Document Number:N2016-021
Document Type:Project report
Author(s):Ashley B. McDonald
Michelle L. Reyes
Cheryl A. Roe
Julia E. Friberg
Kayla S. Faust
Daniel V. McGehee
Publication / Venue Name:None listed
Publication Date:2016-12-01
Abstract:Advanced driver assistance systems (ADAS) are making striking and rapid market penetration in the consumer vehicle market. However, many consumers have little to no experience with these technologies prior to finding themselves behind the wheel. Results from the National Consumer Survey of Driving Safety Technologies conducted by the University of Iowa (UI) found driver uncertainty about technologies that are not only new and emerging, but also with ADAS technologies that have been standard for several years. As ADAS technologies quickly evolve and integrate with other in-vehicle features, this may leave consumers without the education and information needed on how to most effectively use these technologies.
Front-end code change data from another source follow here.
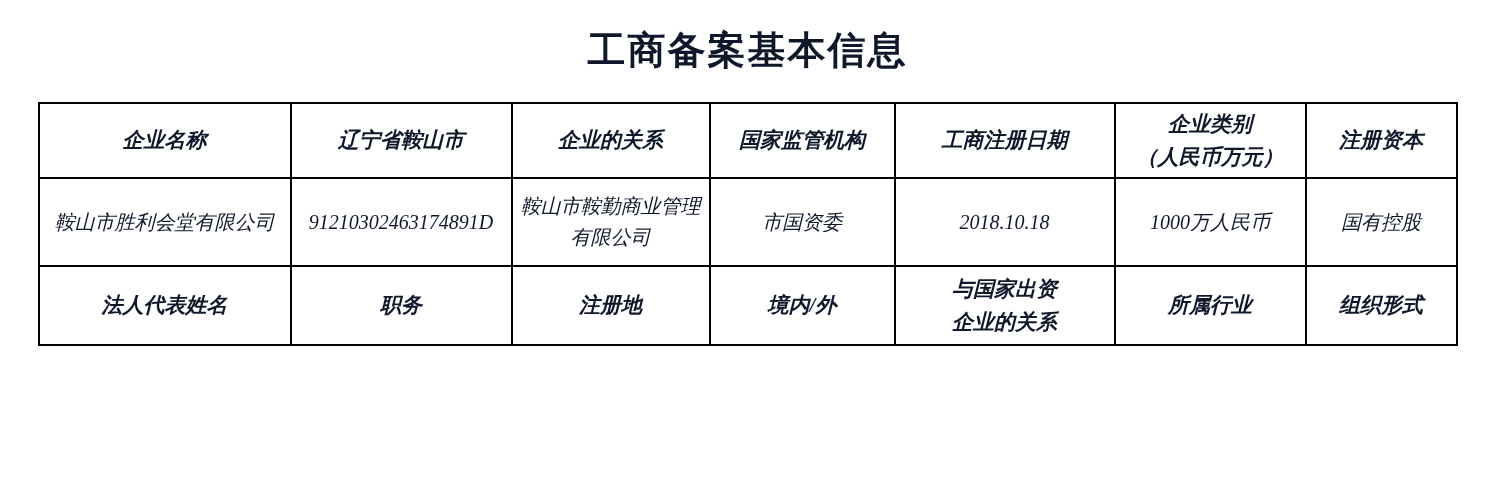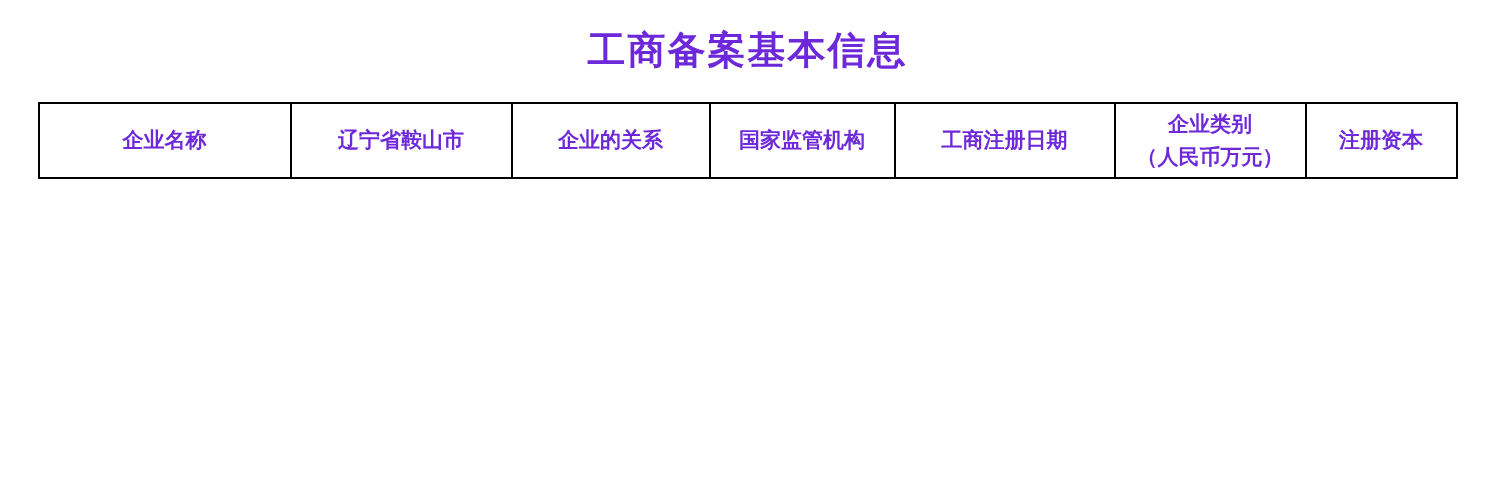"工商备案基本信息" .page { color: #6d28d9 -> #0f172a }
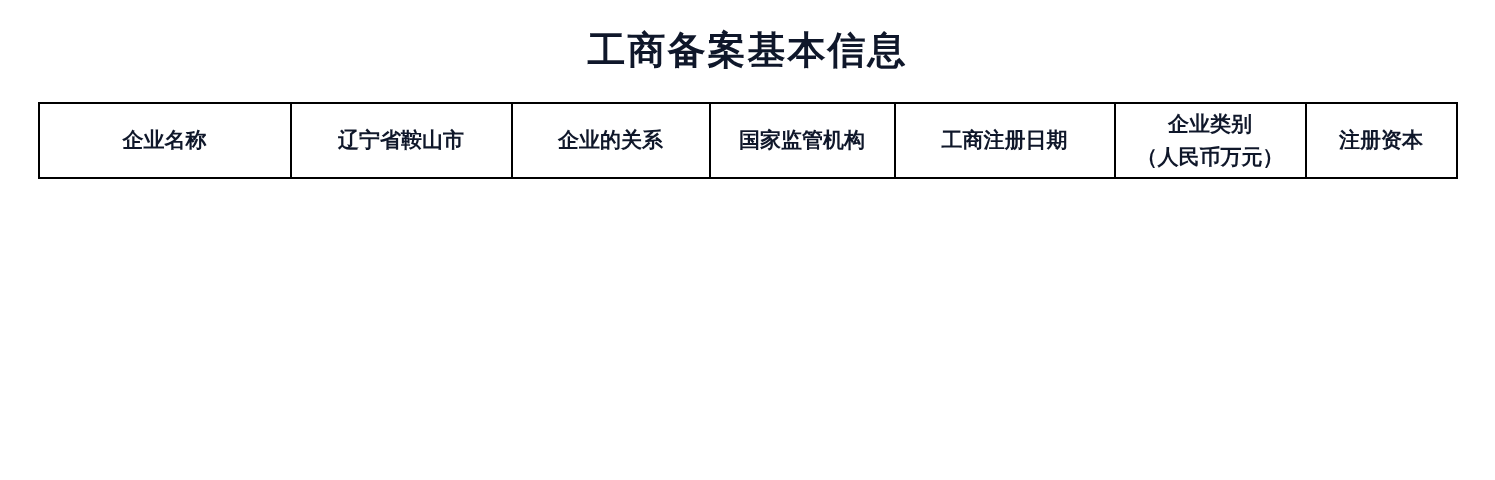"企业名称" table.info-table { font-style: none -> italic }
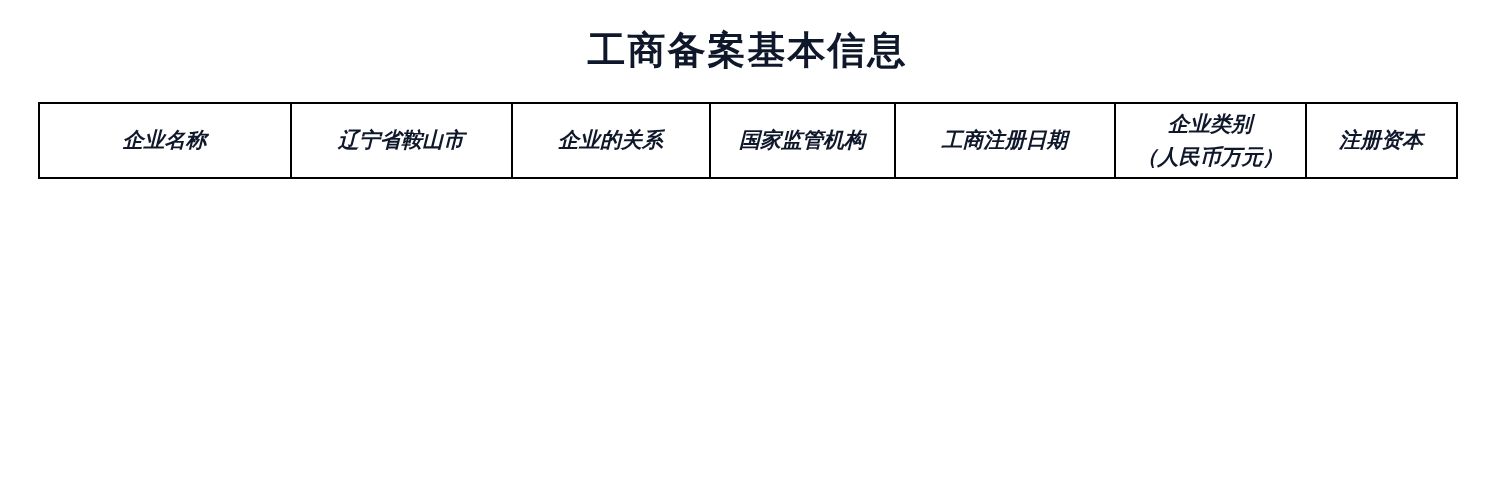"鞍山市胜利会堂有限公司" tr.r1 { html: none -> <tr> <td>鞍山市胜利会堂有限公司</td> <td>91210302463174891D</td> <td>鞍山市鞍勤商业管理 有限公司</td> <td>市国资委</td> <td>2018.10.18</td> <td>1000万人民币</td> <td>国有控股</td> </tr> }
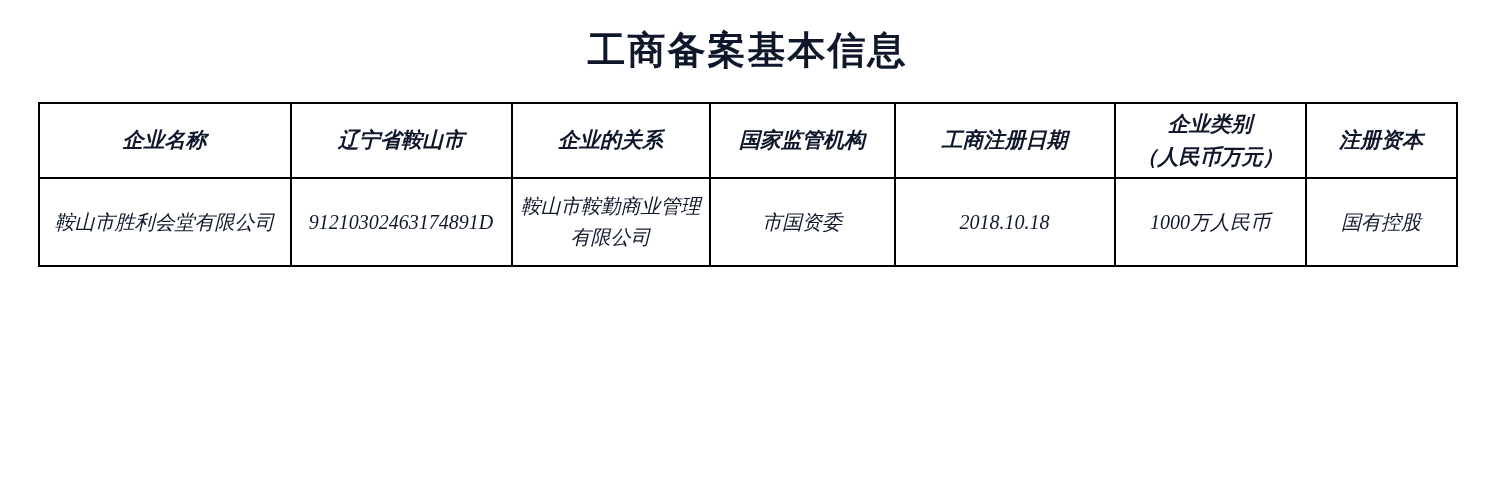"法人代表姓名" tr.r2 { html: none -> <tr> <td>法人代表姓名</td> <td>职务</td> <td>注册地</td> <td>境内/外</td> <td>与国家出资 企业的关系</td> <td>所属行业</td> <td>组织形式</td> </tr> }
The MyCarDoesWhat national education campaign, led by the UI and the National Safety Council, seeks to educate the American driving public on how to most effectively use ADAS technologies when behind the wheel of a vehicle equipped with these features.

Designed to support the broader MyCarDoesWhat campaign effort, the Technology Demonstration Study (TDS) was conducted to provide insights and understanding into driver attitudes toward and knowledge about several of the emerging ADAS technologies. Focusing on drivers who did not have prior experience or exposure to several of the ADAS technologies included in the study, a total of 120 participants, evenly split by gender, were exposed to four different learning protocols that included reading an owner's manual and experiencing a ride-along demonstration drive for five different ADAS technologies: adaptive cruise control, blind spot monitor, lane keeping assist, parallel parking assist, and rear cross traffic alert.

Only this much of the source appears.